[Input material]
────────────────────────────────────────
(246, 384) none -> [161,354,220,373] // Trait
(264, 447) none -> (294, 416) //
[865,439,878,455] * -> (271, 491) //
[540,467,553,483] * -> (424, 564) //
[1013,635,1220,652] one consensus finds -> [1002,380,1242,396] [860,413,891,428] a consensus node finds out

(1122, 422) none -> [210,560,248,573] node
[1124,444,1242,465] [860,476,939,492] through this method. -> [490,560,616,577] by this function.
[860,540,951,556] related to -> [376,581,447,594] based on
────────────────────────────────────────
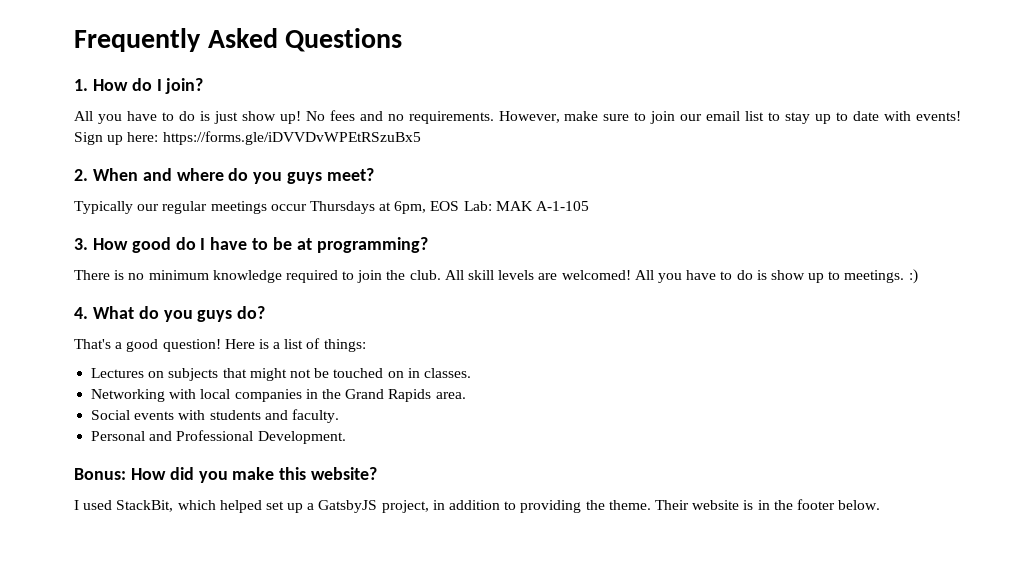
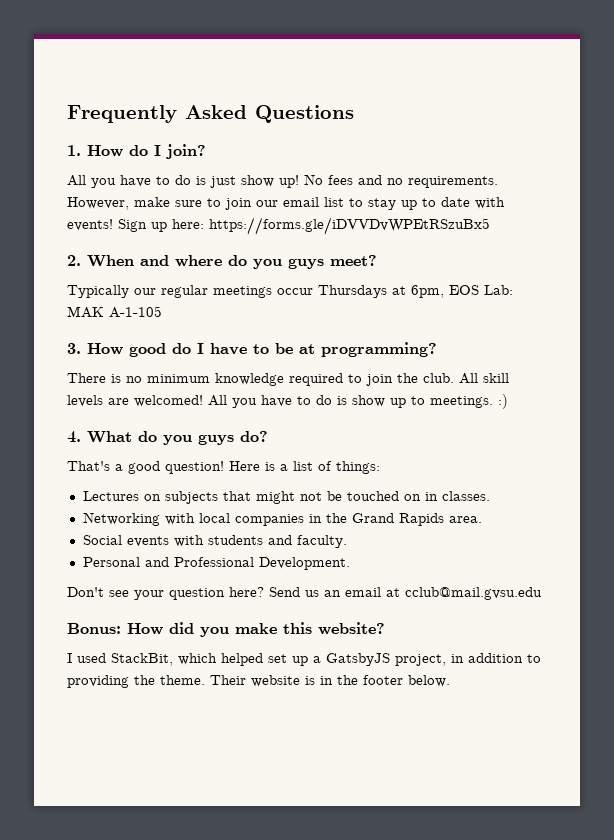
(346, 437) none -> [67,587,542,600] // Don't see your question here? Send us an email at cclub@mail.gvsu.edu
────────────────────────────────────────
[Directions for this task]
Single out each line of the records above with the string "node" in it, and copy it.

[The answer]
[1013,635,1220,652] one consensus finds -> [1002,380,1242,396] [860,413,891,428] a consensus node finds out
(1122, 422) none -> [210,560,248,573] node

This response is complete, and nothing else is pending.